Strategia komplementacji polega na tym, że transgen wprowadzany jest w miejsce jednego z wirusowych genów, ale aby zapewnić utrzymanie się wirusa w roślinnych komórkach, do transformacji używa się oprócz wirusów "rozbrojonych" przenoszących transgen, także pomocniczych, zawierających wszystkie geny niezbędne dla pełnego cyklu rozwojowego wirusa. Strategia komplementacji może też polegać na tym, że transformacji poddaje się rośliny, które zawierają wprowadzony już wcześniej gen wirusa i w związku z tym wirus pełniący teraz funkcje wektora nie musi już tego genu zawierać.

Odmienny, lecz warty wzmianki nurt badań stanowią prace, w których do roślin wprowadza się wirusy nie w celu transformowania roślin, ale w celu namnożenia wirusów, używanych później do tzw. prezentacji epitopu. W tym przypadku wirusy są zmodyfikowane tak, by mogły pełnić funkcje szczepionek dla ludzi lub zwierząt. Do kapsydów, czyli białkowych płaszczy wirionów (cząstek wirusa), dołączono układy aminokwasów typowe dla patogenów człowieka lub zwierząt, i to w taki sposób, aby wystawały z płaszcza wirusa na zewnątrz. Takie wiriony mogą być łatwo oczyszczane z roślin, a dzięki wystającym z nich epitopom, skutecznie pobudzają reakcje odpornościowe u ludzi i zwierząt. Z drugiej strony, będąc pasożytami roślin, wirusy te nie stwarzają niebezpieczeństwa dla organizmu człowieka czy zwierząt.

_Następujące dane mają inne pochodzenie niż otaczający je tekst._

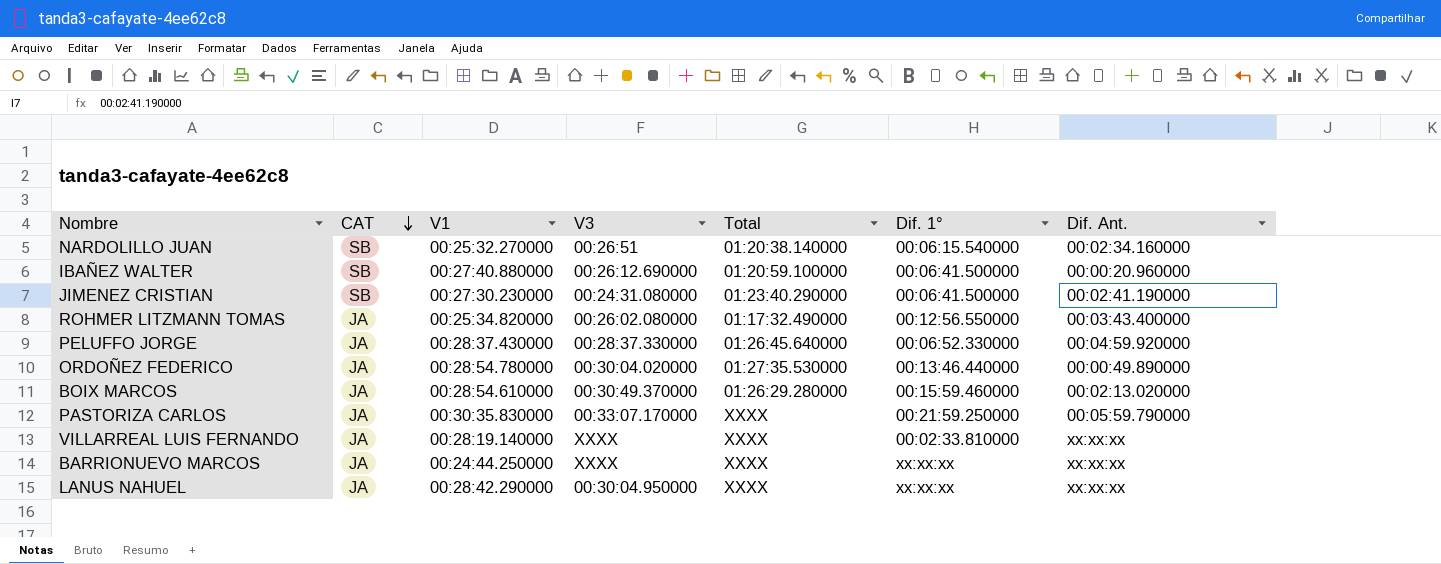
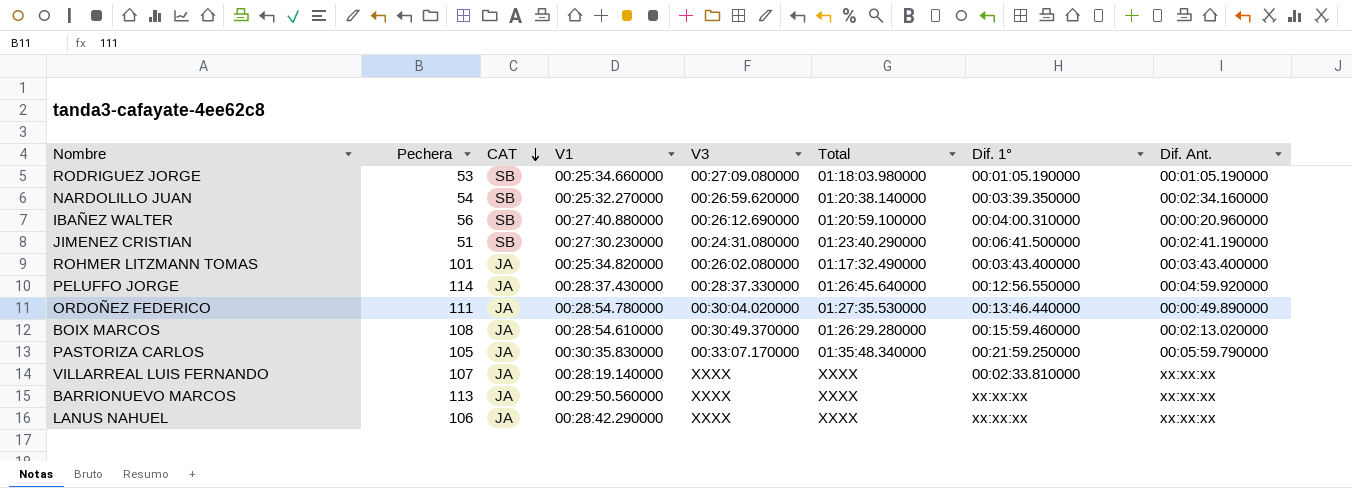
column Pechera | position: none -> 2
row RODRIGUEZ JORGE: none -> 53 | SB | 00:25:34.660000 | 00:27:09.080000 | 01:18:03.980000 | 00:01:05.190000 | 00:01:05.190000
NARDOLILLO JUAN | V3: 00:26:51 -> 00:26:59.620000
NARDOLILLO JUAN | Dif. 1°: 00:06:15.540000 -> 00:03:39.350000
IBAÑEZ WALTER | Dif. 1°: 00:06:41.500000 -> 00:04:00.310000
ROHMER LITZMANN TOMAS | Dif. 1°: 00:12:56.550000 -> 00:03:43.400000
PELUFFO JORGE | Dif. 1°: 00:06:52.330000 -> 00:12:56.550000
PASTORIZA CARLOS | Total: XXXX -> 01:35:48.340000
BARRIONUEVO MARCOS | V1: 00:24:44.250000 -> 00:29:50.560000
LANUS NAHUEL | V3: 00:30:04.950000 -> XXXX

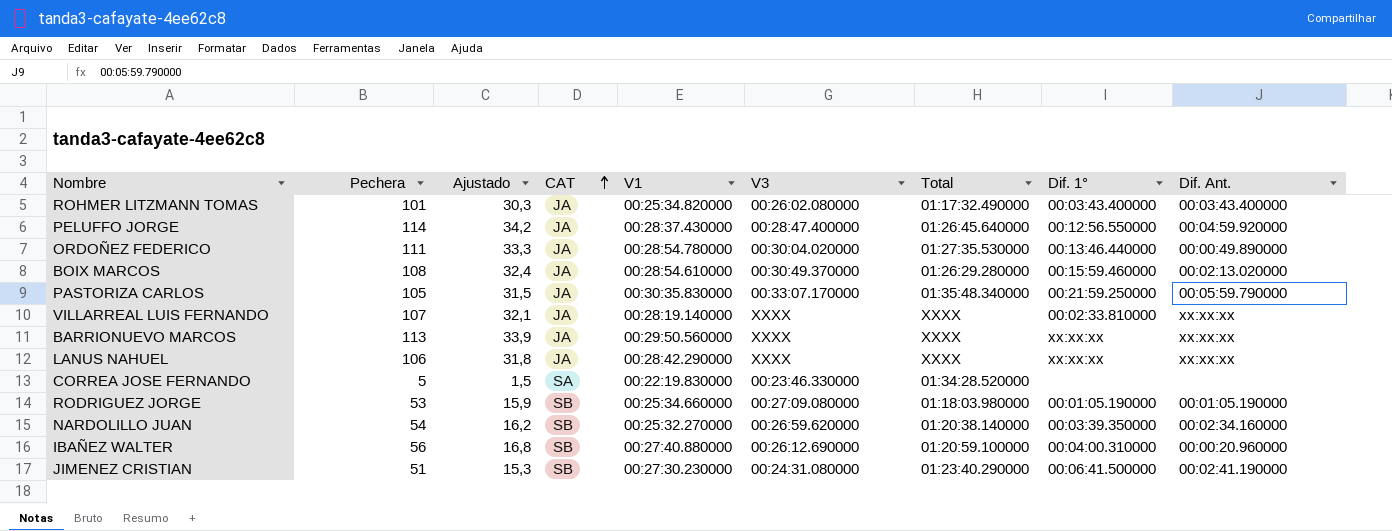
row order: CAT descending -> CAT ascending
column Ajustado | formula: none -> [Pechera] * 0,3
PELUFFO JORGE | V3: 00:28:37.330000 -> 00:28:47.400000
row CORREA JOSE FERNANDO: none -> 5 | 1,5 | SA | 00:22:19.830000 | 00:23:46.330000 | 01:34:28.520000 | none | none

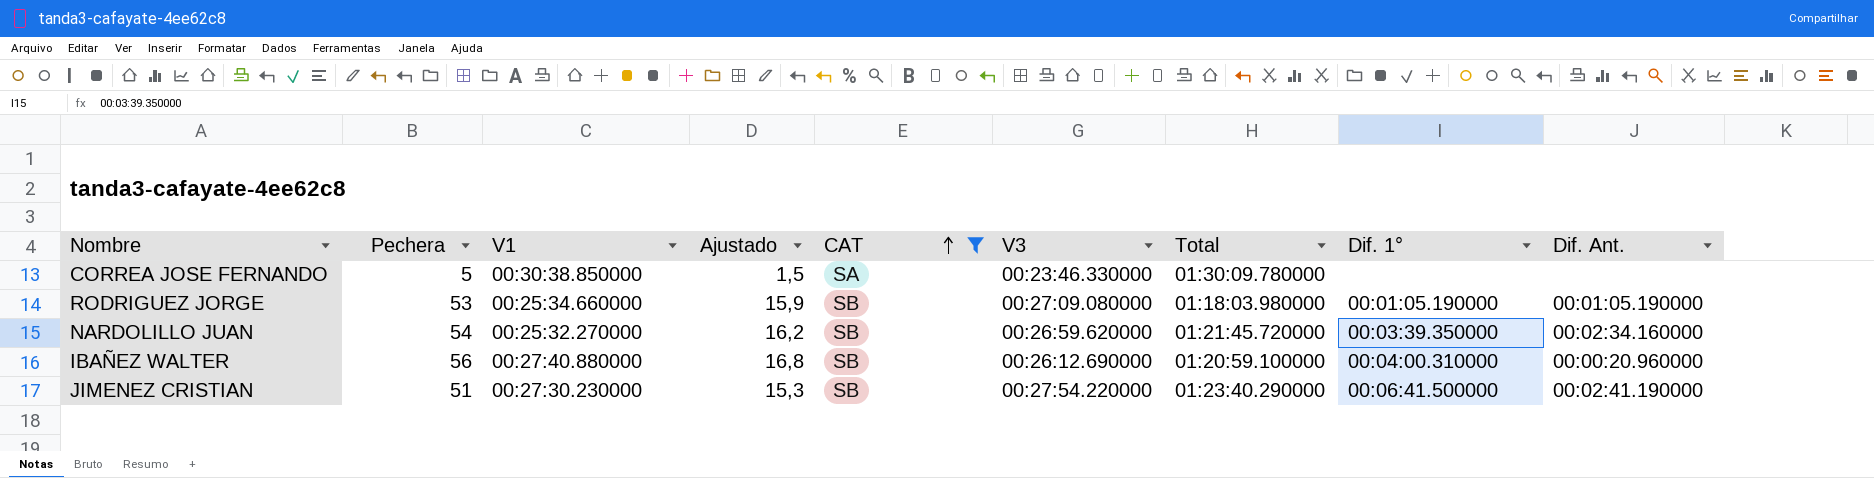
filter: none -> CAT != JA
column V1 | position: 5 -> 3
CORREA JOSE FERNANDO | V1: 00:22:19.830000 -> 00:30:38.850000
CORREA JOSE FERNANDO | Total: 01:34:28.520000 -> 01:30:09.780000
NARDOLILLO JUAN | Total: 01:20:38.140000 -> 01:21:45.720000
JIMENEZ CRISTIAN | V3: 00:24:31.080000 -> 00:27:54.220000

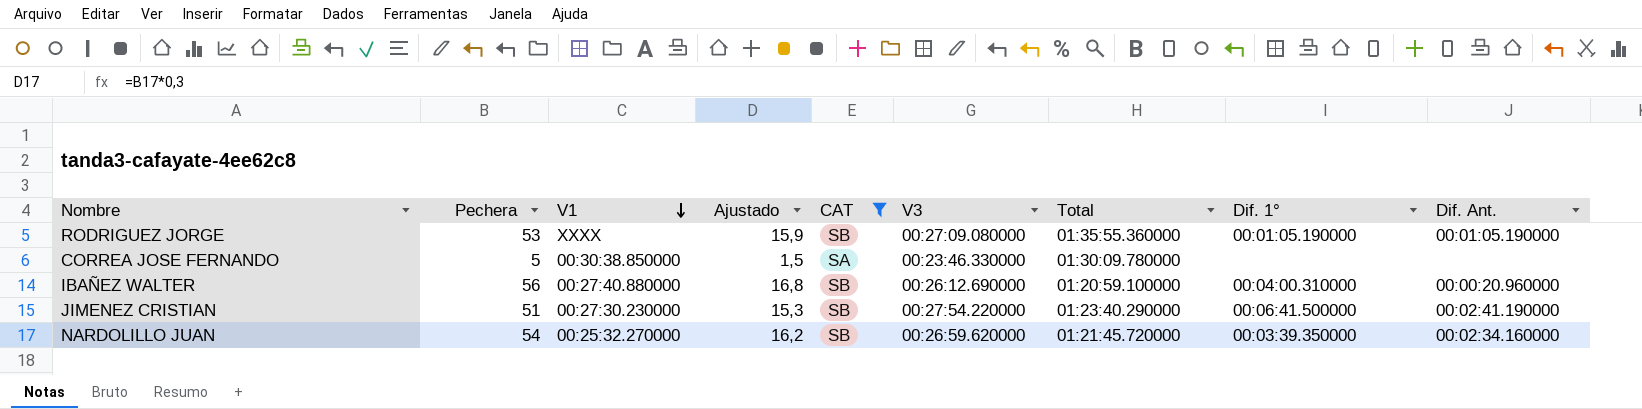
row order: CAT ascending -> V1 descending
RODRIGUEZ JORGE | V1: 00:25:34.660000 -> XXXX
RODRIGUEZ JORGE | Total: 01:18:03.980000 -> 01:35:55.360000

Praktyczne wykorzystanie wirusów w biotechnologii roślin napotyka problemy związane z niską wiernością replikaz wirusowych; szybkimi mutacjami genów, a także rekombinacjami i delecjami obcych sekwencji z wirusowych genomów (mechanizm tego zjawiska jest nieznany). Pod tym względem stabilności genetycznej korzystniejsze powinny być wirusy, u których rozmnażanie zachodzi poprzez replikację DNA a nie transkrypcję. W przypadku niektórych wirusów występuje etap proteolitycznej obróbki łańcuchów polipeptydowych (podobnej do składania mRNA u eukariotów), więc insercja transgenu nie gwarantuje jego prawidłowej ekspresji.